EXERCISE: Repeat word for word everything from the line containing "en rama docker-support" to the end of the listing, first and last lines included, and only that.

DATA:
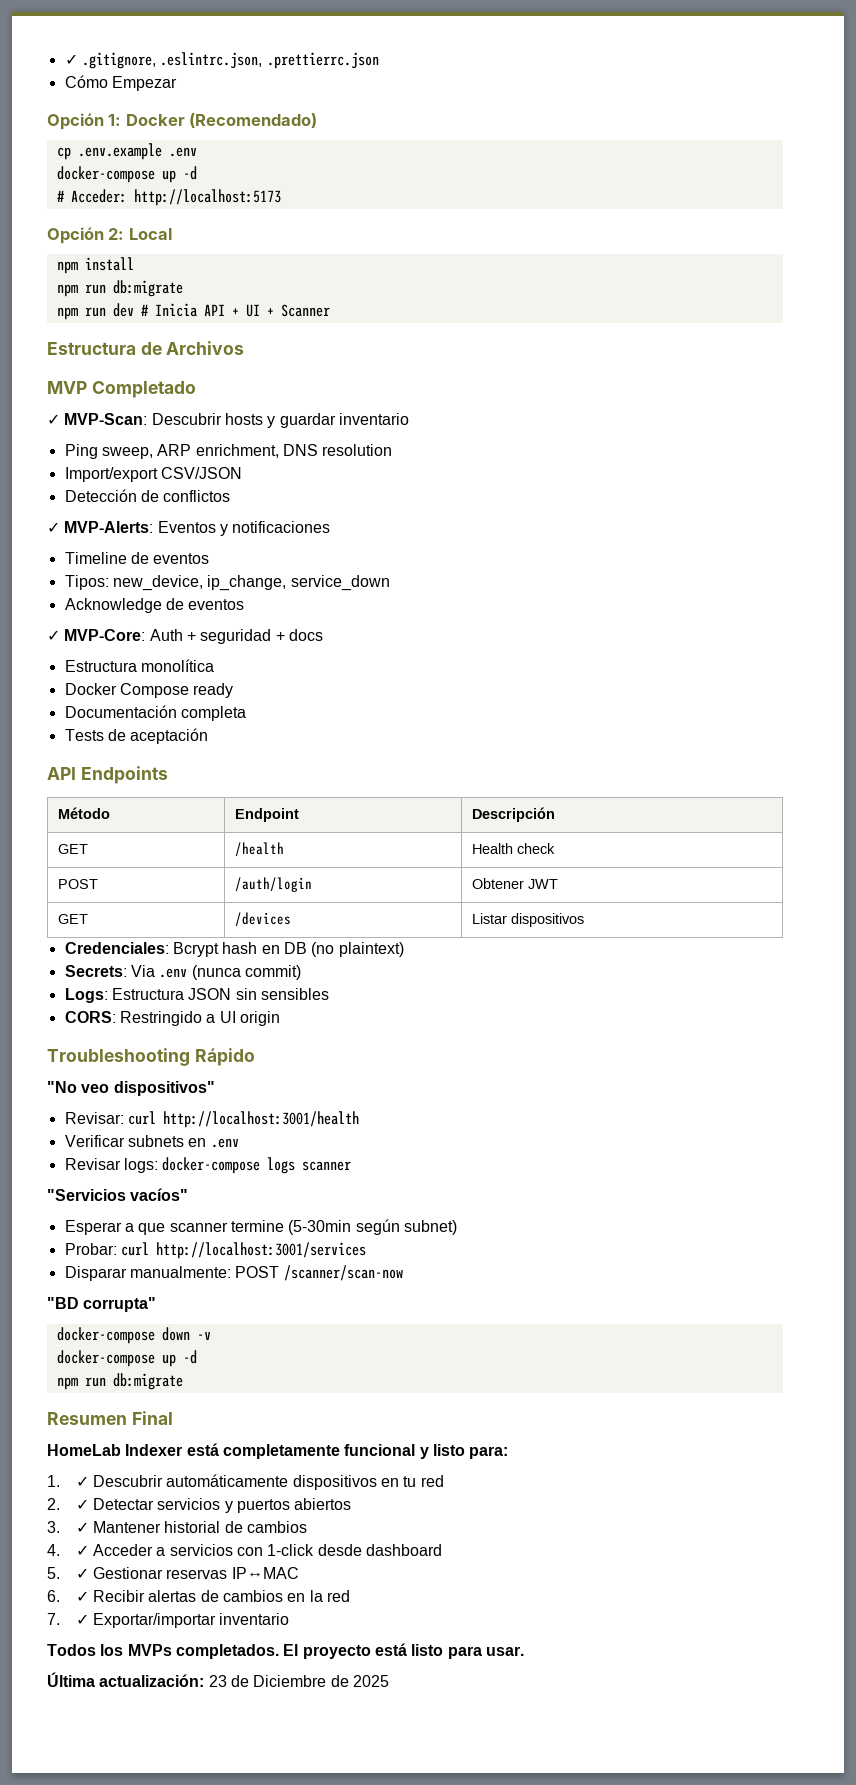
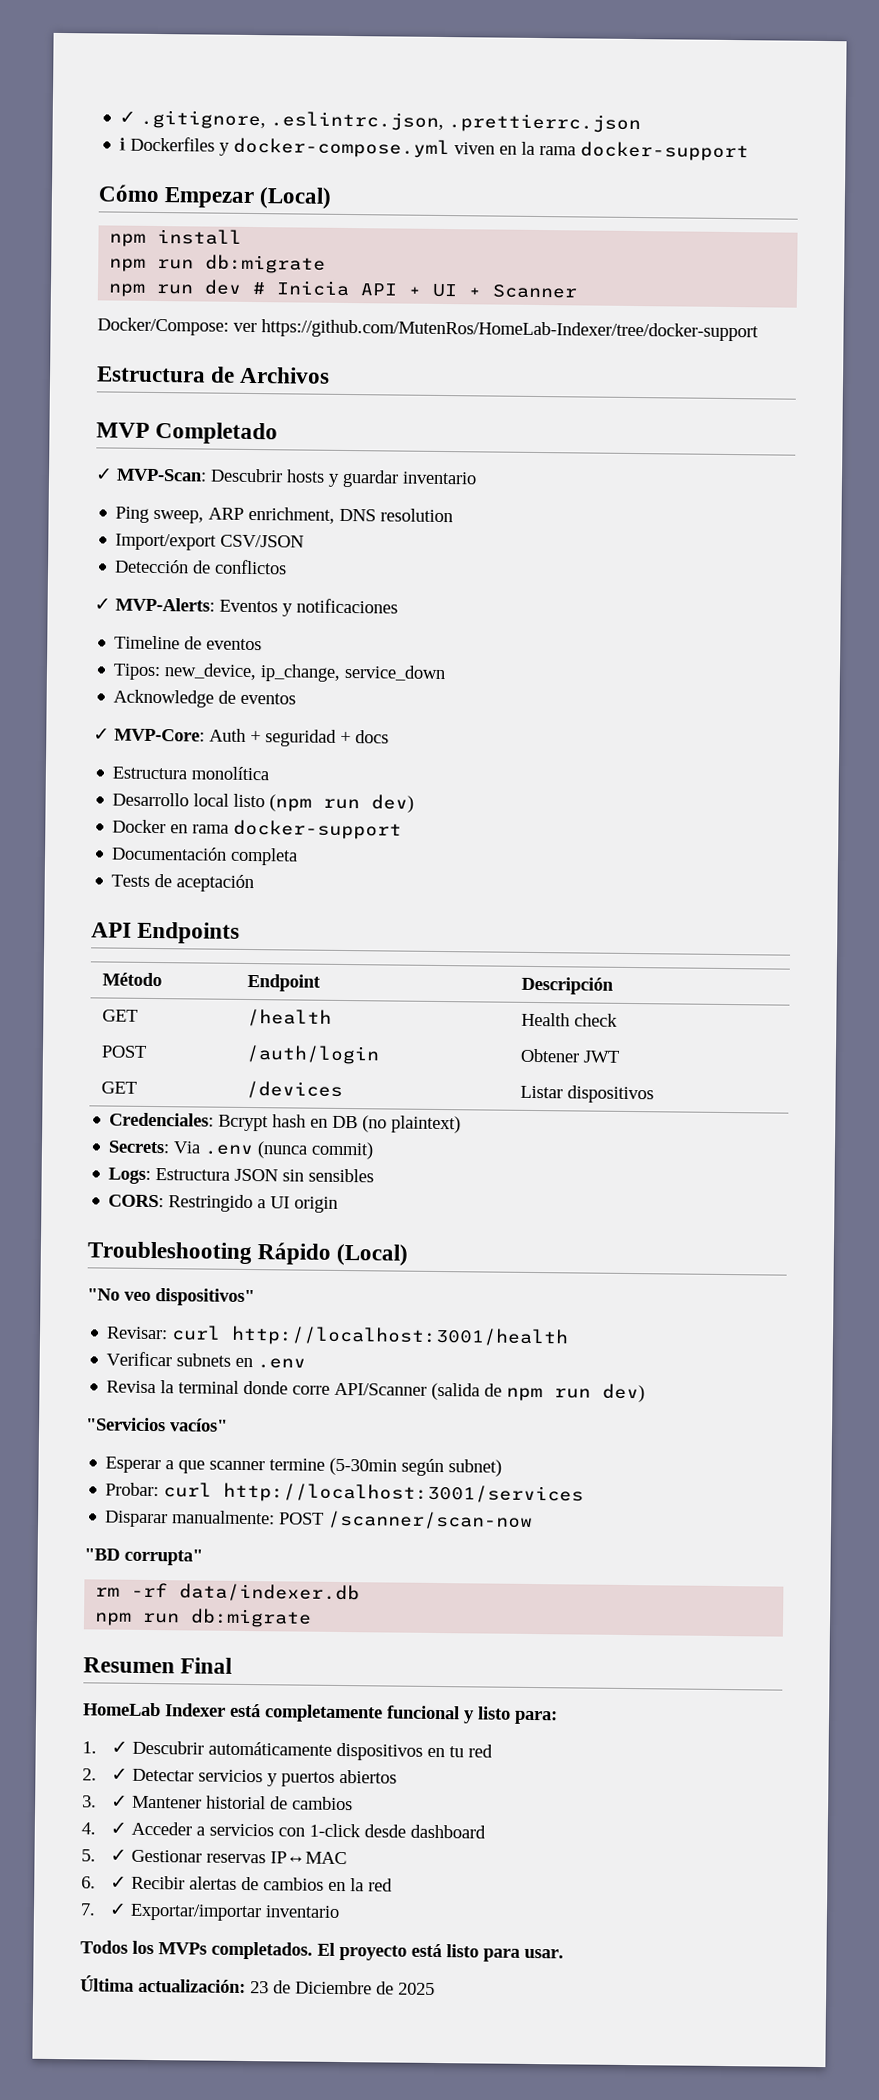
- Cómo Empezar
- Opción 1: Docker (Recomendado)
- cp .env.example .env
- docker-compose up -d
- # Acceder: http://localhost:5173
- Opción 2: Local
+ ℹ Dockerfiles y docker-compose.yml viven en la rama docker-support
+ Cómo Empezar (Local)
+ Docker/Compose: ver https://github.com/MutenRos/HomeLab-Indexer/tree/docker-support
- Docker Compose ready
+ Desarrollo local listo (npm run dev)
+ Docker en rama docker-support
- Troubleshooting Rápido
+ Troubleshooting Rápido (Local)
- Revisar logs: docker-compose logs scanner
+ Revisa la terminal donde corre API/Scanner (salida de npm run dev)
- docker-compose down -v
- docker-compose up -d
+ rm -rf data/indexer.db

RESULT OF THIS EXERCISE:
+ Docker en rama docker-support
- Troubleshooting Rápido
+ Troubleshooting Rápido (Local)
- Revisar logs: docker-compose logs scanner
+ Revisa la terminal donde corre API/Scanner (salida de npm run dev)
- docker-compose down -v
- docker-compose up -d
+ rm -rf data/indexer.db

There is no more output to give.